🤖 AI Summary
To address the challenges of false negatives, uncontrollable hardness, and poor generalization in negative sampling for knowledge graph completion, this paper proposes an adaptive negative sampling framework based on difficulty-aware diffusion models. The method jointly leverages semantic and structural features to quantify entity learning difficulty, constructs a conditional diffusion model that incorporates neighborhood information and dynamic noise scheduling to generate negative samples with controllable hardness, and introduces a curriculum-based dynamic training strategy to enable progressive optimization from easy to hard instances. Compared with conventional approaches, our framework significantly mitigates the false negative problem while enhancing the discriminability and diversity of negative samples.

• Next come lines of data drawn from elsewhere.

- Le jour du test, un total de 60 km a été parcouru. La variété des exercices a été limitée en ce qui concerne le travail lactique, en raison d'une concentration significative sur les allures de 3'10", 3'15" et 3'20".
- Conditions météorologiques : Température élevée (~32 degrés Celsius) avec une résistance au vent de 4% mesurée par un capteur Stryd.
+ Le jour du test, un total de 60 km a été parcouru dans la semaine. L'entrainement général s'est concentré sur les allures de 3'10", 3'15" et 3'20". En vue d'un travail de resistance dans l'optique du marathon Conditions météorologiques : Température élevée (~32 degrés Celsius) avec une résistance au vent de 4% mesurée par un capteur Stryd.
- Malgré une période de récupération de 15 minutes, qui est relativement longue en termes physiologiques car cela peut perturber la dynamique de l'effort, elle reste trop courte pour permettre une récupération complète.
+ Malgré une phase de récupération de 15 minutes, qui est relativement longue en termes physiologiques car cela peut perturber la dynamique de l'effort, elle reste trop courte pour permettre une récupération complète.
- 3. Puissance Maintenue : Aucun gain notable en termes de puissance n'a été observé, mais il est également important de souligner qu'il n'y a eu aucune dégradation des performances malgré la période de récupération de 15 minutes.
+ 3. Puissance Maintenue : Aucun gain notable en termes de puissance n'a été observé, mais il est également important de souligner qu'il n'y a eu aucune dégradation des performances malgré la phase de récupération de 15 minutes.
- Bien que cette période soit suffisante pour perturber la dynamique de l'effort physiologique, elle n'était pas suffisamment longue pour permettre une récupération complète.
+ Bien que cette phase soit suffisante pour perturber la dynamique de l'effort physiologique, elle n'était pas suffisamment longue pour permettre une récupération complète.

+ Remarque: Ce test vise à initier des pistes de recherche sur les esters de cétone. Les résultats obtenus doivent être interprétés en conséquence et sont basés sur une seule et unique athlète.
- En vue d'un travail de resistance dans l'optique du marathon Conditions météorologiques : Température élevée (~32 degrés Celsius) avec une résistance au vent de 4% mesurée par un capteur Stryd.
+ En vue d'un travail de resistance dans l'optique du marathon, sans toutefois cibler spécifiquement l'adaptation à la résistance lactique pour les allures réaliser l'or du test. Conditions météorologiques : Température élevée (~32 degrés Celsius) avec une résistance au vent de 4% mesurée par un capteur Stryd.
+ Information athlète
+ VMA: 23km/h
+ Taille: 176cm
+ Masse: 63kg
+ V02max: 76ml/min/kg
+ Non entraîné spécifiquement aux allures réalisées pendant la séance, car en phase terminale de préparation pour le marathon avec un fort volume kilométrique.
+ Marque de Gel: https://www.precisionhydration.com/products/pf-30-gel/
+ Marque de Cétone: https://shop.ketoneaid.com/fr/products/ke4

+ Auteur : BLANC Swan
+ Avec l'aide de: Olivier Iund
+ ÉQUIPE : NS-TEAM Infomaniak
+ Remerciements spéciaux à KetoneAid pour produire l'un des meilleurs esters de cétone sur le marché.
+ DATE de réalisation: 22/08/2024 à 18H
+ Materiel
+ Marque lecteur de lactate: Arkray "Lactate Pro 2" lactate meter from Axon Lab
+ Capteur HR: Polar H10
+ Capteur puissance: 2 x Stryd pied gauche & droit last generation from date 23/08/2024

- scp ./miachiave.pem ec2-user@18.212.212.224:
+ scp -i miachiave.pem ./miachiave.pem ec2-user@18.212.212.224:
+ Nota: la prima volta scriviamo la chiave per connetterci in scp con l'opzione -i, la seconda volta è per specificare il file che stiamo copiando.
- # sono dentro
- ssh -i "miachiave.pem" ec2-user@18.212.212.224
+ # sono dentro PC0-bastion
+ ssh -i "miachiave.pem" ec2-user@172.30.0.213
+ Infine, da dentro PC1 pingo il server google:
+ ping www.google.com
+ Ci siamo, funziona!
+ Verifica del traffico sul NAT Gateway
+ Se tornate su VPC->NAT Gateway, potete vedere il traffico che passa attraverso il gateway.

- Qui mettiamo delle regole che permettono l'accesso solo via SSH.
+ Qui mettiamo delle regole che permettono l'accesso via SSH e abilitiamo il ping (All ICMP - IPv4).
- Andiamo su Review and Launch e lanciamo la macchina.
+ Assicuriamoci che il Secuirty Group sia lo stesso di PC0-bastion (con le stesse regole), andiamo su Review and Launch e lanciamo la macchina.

Extensive experiments on six benchmark datasets demonstrate consistent superiority over state-of-the-art methods; notably, it achieves new state-of-the-art performance across all three core metrics on UMLS and YAGO3-10.
📝 Abstract
Negative sampling (NS) strategies play a crucial role in knowledge graph representation. In order to overcome the limitations of existing negative sampling strategies, such as vulnerability to false negatives, limited generalization, and lack of control over sample hardness, we propose DANS-KGC (Diffusion-based Adaptive Negative Sampling for Knowledge Graph Completion). DANS-KGC comprises three key components: the Difficulty Assessment Module (DAM), the Adaptive Negative Sampling Module (ANS), and the Dynamic Training Mechanism (DTM). DAM evaluates the learning difficulty of entities by integrating semantic and structural features. Based on this assessment, ANS employs a conditional diffusion model with difficulty-aware noise scheduling, leveraging semantic and neighborhood information during the denoising phase to generate negative samples of diverse hardness. DTM further enhances learning by dynamically adjusting the hardness distribution of negative samples throughout training, enabling a curriculum-style progression from easy to hard examples. Extensive experiments on six benchmark datasets demonstrate the effectiveness and generalization ability of DANS-KGC, with the method achieving state-of-the-art results on all three evaluation metrics for the UMLS and YAGO3-10 datasets.